▶ Exercise aim
After locating the line that contains "Nendoroid Anya Forger" in the records below, write out exactly that line and each line after it through the one that contains "total: 3086.60 -> 3049.80", and nothing else.

[Data to examine Boundary: Start]

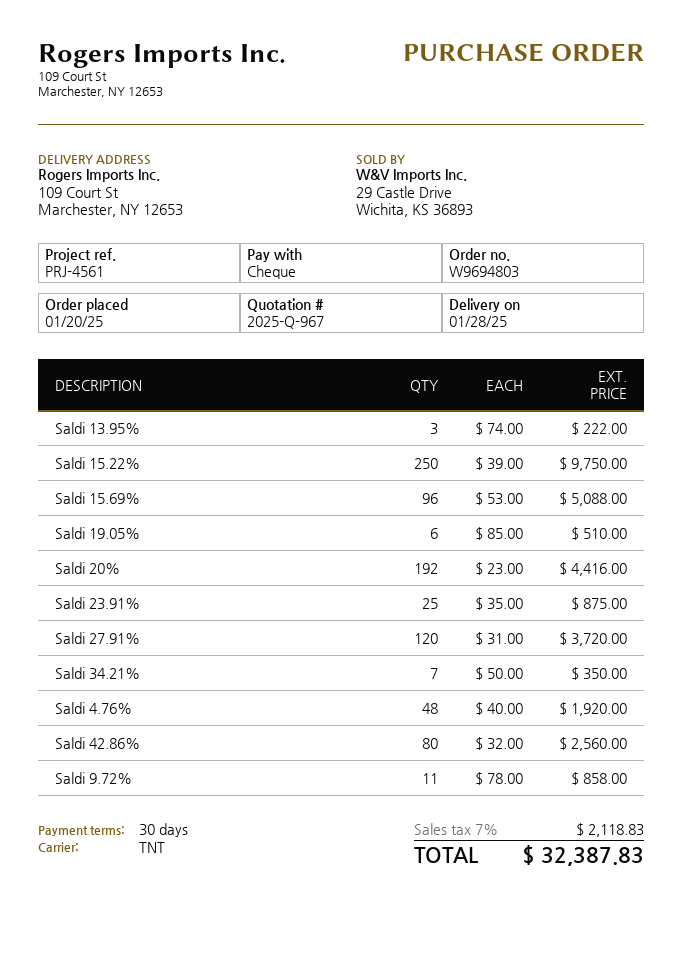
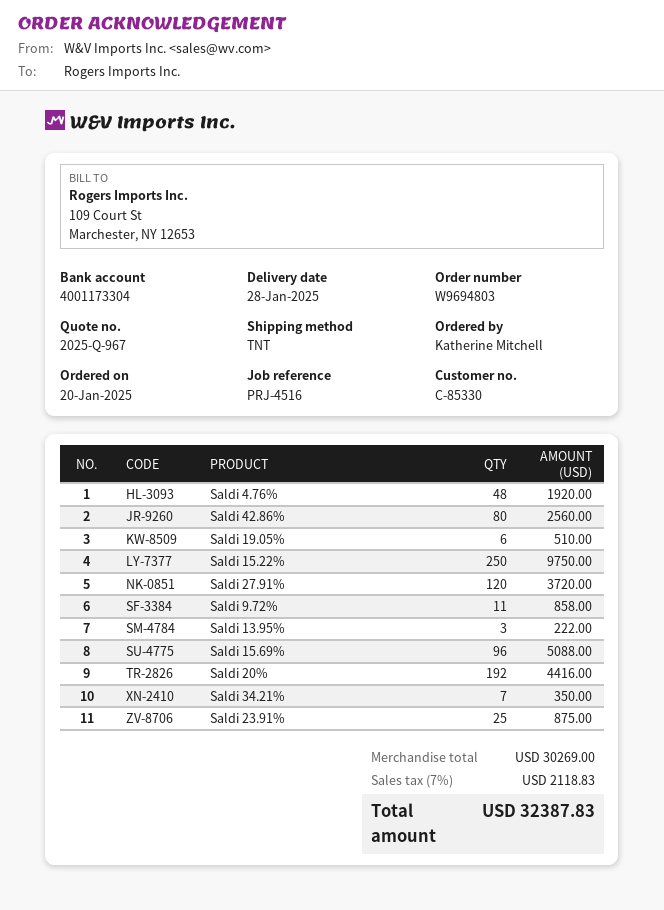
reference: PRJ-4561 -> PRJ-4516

[Data to examine Boundary: End]
[Data to examine Boundary: Start]

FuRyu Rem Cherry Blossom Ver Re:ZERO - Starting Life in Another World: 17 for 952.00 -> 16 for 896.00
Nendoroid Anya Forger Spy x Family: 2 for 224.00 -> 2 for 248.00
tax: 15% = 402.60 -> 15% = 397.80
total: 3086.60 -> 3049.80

[Data to examine Boundary: End]

▶ Response
Nendoroid Anya Forger Spy x Family: 2 for 224.00 -> 2 for 248.00
tax: 15% = 402.60 -> 15% = 397.80
total: 3086.60 -> 3049.80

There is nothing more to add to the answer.